How to cite this article:
Kumari M, Husain N, Babu S, Kureel S N. Bilateral primary B-cell lymphoma of testis in a three-year-old male child. Indian J Pathol Microbiol 2010;53:181-2

How to cite this URL:
Kumari M, Husain N, Babu S, Kureel S N. Bilateral primary B-cell lymphoma of testis in a three-year-old male child. Indian J Pathol Microbiol [serial online] 2010 [cited 2023 May 30];53:181-2. Available from:


Testicular lymphomas are rare and constitute one to nine per cent of all testicular neoplasia histologically most are diffuse large B-cell type and seen in males over age of 60 years. [1],[2] Primary testicular lymphoma in children is extremely rare. Most reports of primary testicular lymphoma in children are limited to single case studies in literature and till date we have found 12 cases in literature reviewed. [1],[2],[3],[4],[5] We report a case of a three-year-old boy with bilateral progressively increasing testicular swelling with no lymphadenopathy or hepato-spleenomegaly [Figure 1]A. Biochemical assays for alpha fetoprotein, beta human chorionic gonadotrophin, liver and renal function tests were within normal limits. Ultrasonographic (USG) findings showed a heterogeneous lesion involving bilateral scrotum with a collection (40 ml) and dense internal echoes and few hypo echoic areas [Figure 1]B. Radiological findings were suggestive of an infected congenital hydrocele or tumor. Per-operative findings showed a bilateral solid testicular lesion along with minimal collection in the sac. The testes were delivered through inguinal approach and bilateral incision biopsies were done to establish the diagnosis.
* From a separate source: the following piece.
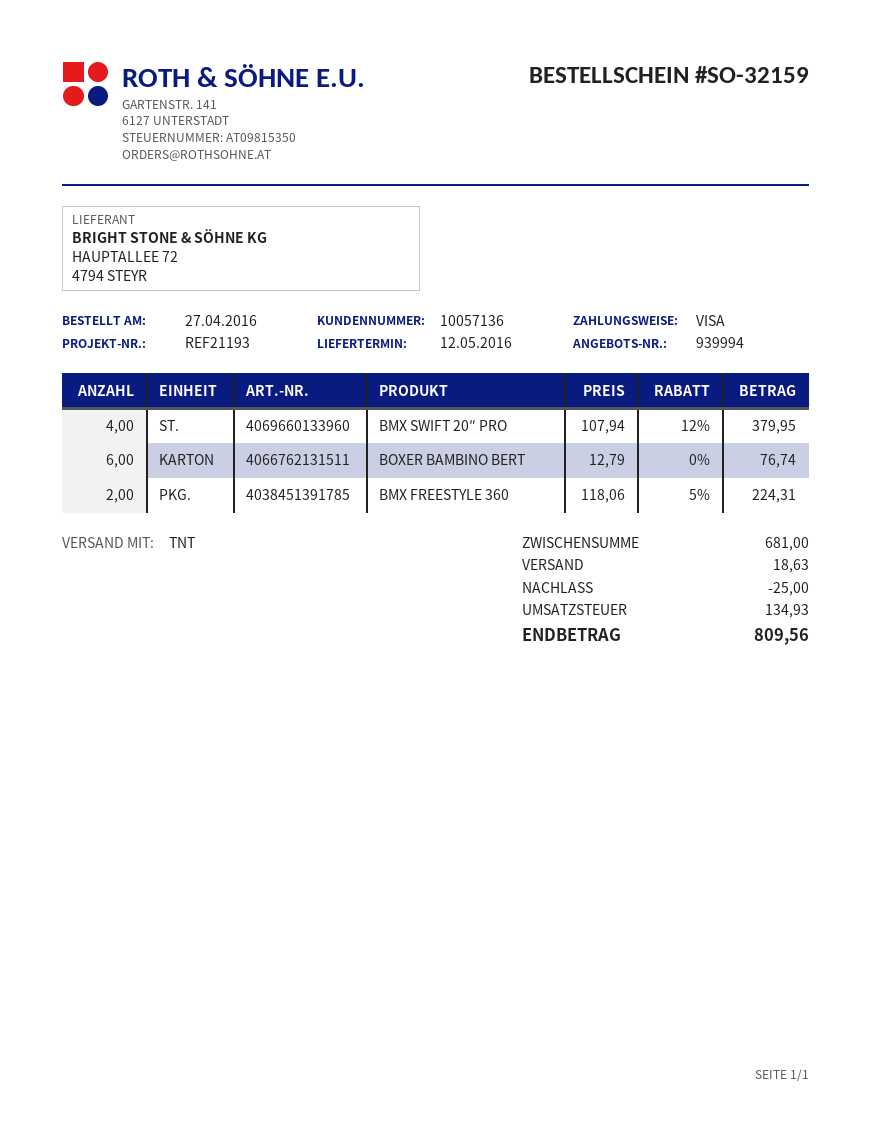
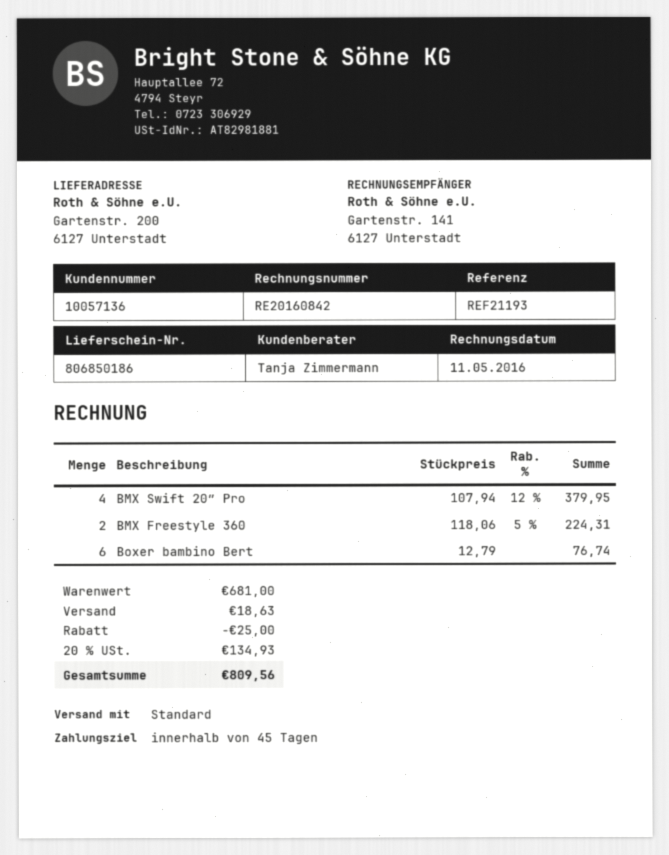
shipping method: TNT -> standard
Histological evaluation showed testicular parenchyma infiltrated by diffuse population of small, round, indented cells, large cells with vesicular coarse chromatin, prominent nucleoli and scant amount of cytoplasm. Semeniferous tubules entrapped between tumor cells were immature and lacking spermatogenesis [Figure 2]A and B. Vascular invasion was not seen. Immunohistochemical (IHC) staining using antibodies against CD-45 RB (leukocyte common antigen) CD-20, CD-3, CD-56 and MPO and universal polymer based kit (Diagnostic Biosystems, Pleasanton, CA, USA) was done. The tumor showed diffuse expression for LCA with CD-20 expression in foci highlighting follicles indicating B cell lineage. CD-3 and MPO were negative. Immunohistochemistry also highlighted the follicles at places which seemed to be merging into diffuse population of tumor cells [Figure 2]C. Chest X-ray, computerized tomography (CT) abdomen and pelvis showed no evidence of lymphadenopathy. Bone marrow, blood smears and cerebrospinal fluid examined for lymphomatous infiltration were negative. Combined chemotherapy was started and patient responded well to the treatment.

Most cases of primary testicular lymphoma reported in children presented as unilateral testicular lesions. One case had bilateral involvement as seen in our case. Our case also showed accompanying hydrocele observed in three other cases reviewed. Age of cases ranged from three to 11 years; tumor size varied from 2.0-4.0 cm. [1],[2],[3],[4],[5] Most cases showed follicular large B-cell morphology, three of them had significant diffuse component. [1],[2],[3],[4] One case of primary testicular lymphoma of T- cell type was also reported in a three-year-old male child. [5]

Treatment modalities differ and radical orchiectomy with combined chemotherapy appears to be treatment of choice. [1],[2],[3],[4] Following incision biopsies, combined chemotherapy was started and the patient responded well to treatment. Precaution taken during bilateral incision biopsy saved the testes.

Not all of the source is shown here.